A number of fires and chaotic incidents broke out in Bangkok after the red-shirt core leaders have called off the red-shirt protest earlier today. The firefighting department has been able to put the fire under control at some areas but others remain unreachable and unsafe for firemen to entire. These areas include;

1. Siam Square and Paragon: firefighters are unable to enter the area, red-shirt protesters are armed and are shooting at will.  Siam and Scala cinemas destroyed.
2. Centara Grand Hotel: fire has been put out
3. Stock Exchange of Thailand office: firemen unable to enter the area
4. Mahachon Plaza (entrance of Wireless Rd at Ploenchit Rd): firemen also unable to approach the area
5. Krung Thai and Bangkok Bank (Asoke Branch near Rama IV)
6. Narcotics Control Board
7. Bangkok Bank (Din Daeng): fire under control
8. Maleenont Building: firemen unable to enter the area
9. Bangkok Bank and Lotus Rama 4: firemen unable to get in
10. EGAT Klongtoey: fire under control
11. Central World Mall: Destroyed.
12. Bangkok Bank (Victory Monument)

Wednesday 5:25 – Reports from reliable sources indicate that both the Siam and Scala theatres, and presumably many of the adjacent shops, are burned down.  Central World Plaza, pictured above, is engulfed in smoke and it looks like damage may be extensive and, possibly, total.  The building with the waterslide-like lighting on it is where I had dinner a few months ago with visiting friends.

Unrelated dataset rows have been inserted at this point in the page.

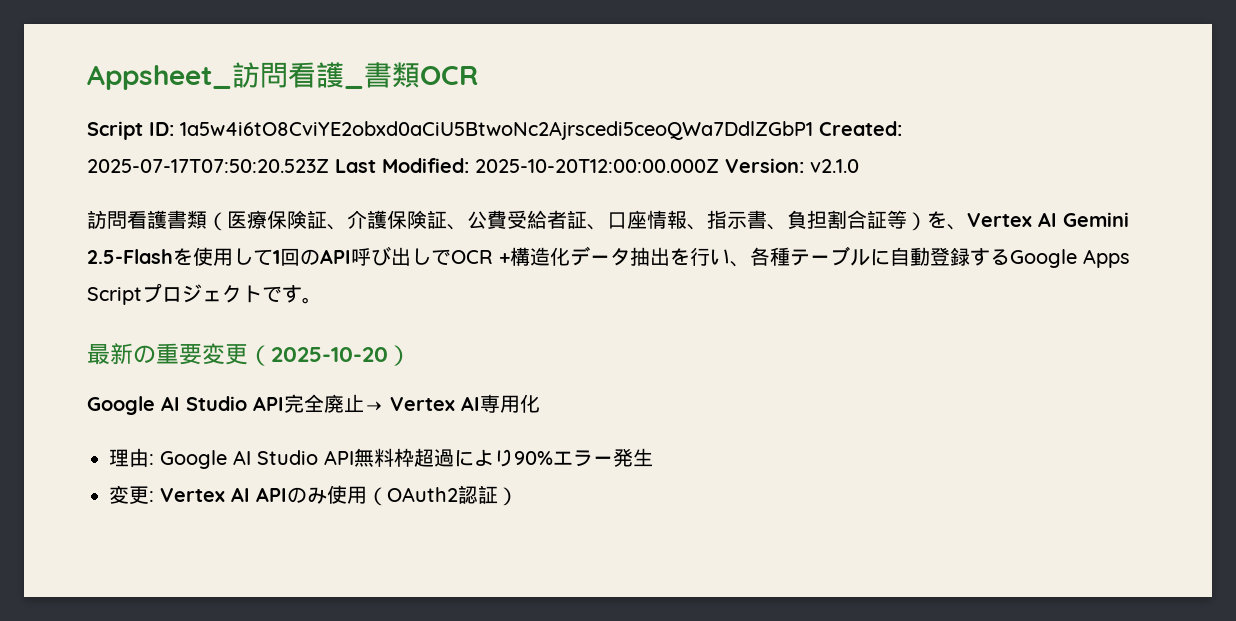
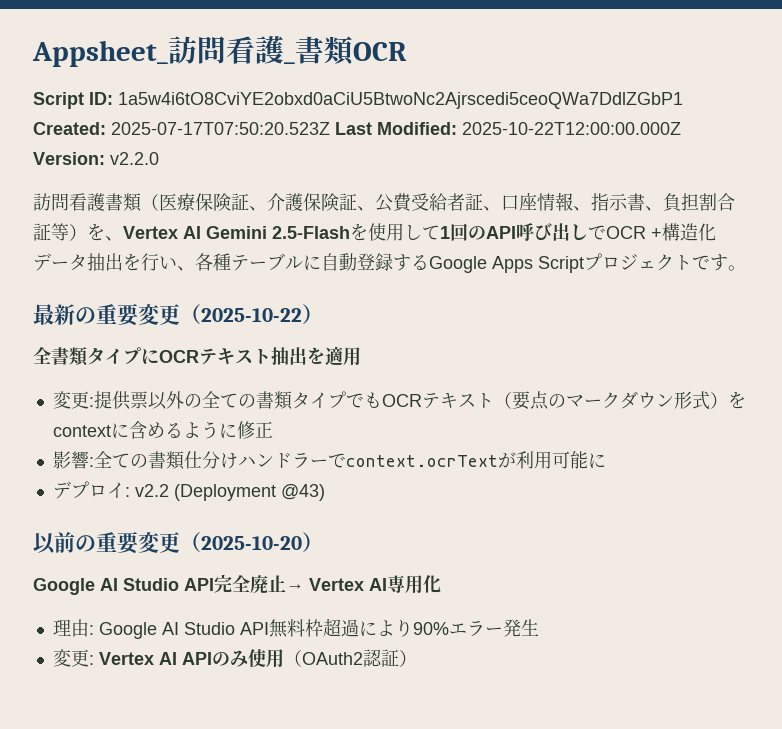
- Script ID: 1a5w4i6tO8CviYE2obxd0aCiU5BtwoNc2Ajrscedi5ceoQWa7DdlZGbP1 Created: 2025-07-17T07:50:20.523Z Last Modified: 2025-10-20T12:00:00.000Z Version: v2.1.0
+ Script ID: 1a5w4i6tO8CviYE2obxd0aCiU5BtwoNc2Ajrscedi5ceoQWa7DdlZGbP1 Created: 2025-07-17T07:50:20.523Z Last Modified: 2025-10-22T12:00:00.000Z Version: v2.2.0
- 最新の重要変更（2025-10-20）
+ 最新の重要変更（2025-10-22）
+ 全書類タイプにOCRテキスト抽出を適用
+ 変更:提供票以外の全ての書類タイプでもOCRテキスト（要点のマークダウン形式）をcontextに含めるように修正
+ 影響:全ての書類仕分けハンドラーでcontext.ocrTextが利用可能に
+ デプロイ: v2.2 (Deployment @43)
+ 以前の重要変更（2025-10-20）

Wednesday 4:35 – Man with covered face set fire to ground floor of Channel 3 TV station, located on Rama IV directly south of our area of town.  People trapped inside.  Set fire also to Bangkok Bank branch in the lobby.

Protesters set fire to shops in the Siam Square area.  Siam Theatre (one of the few independent cinemas in town and a favorite of mine) has collapsed.  Fire is still burning but protesters won’t let firefighting crews fight the fire.

Bangkok Post, Post Today, and The Nation have evacuated their buildings as Red Shirts reportedly believe that the media was on the government’s side.  They have been actively targetting journalists in the last 24 hours.

There are numerous helicopters and police planes circling overhead, keeping an eye on things.

Curfew tonight 8pm – 6am.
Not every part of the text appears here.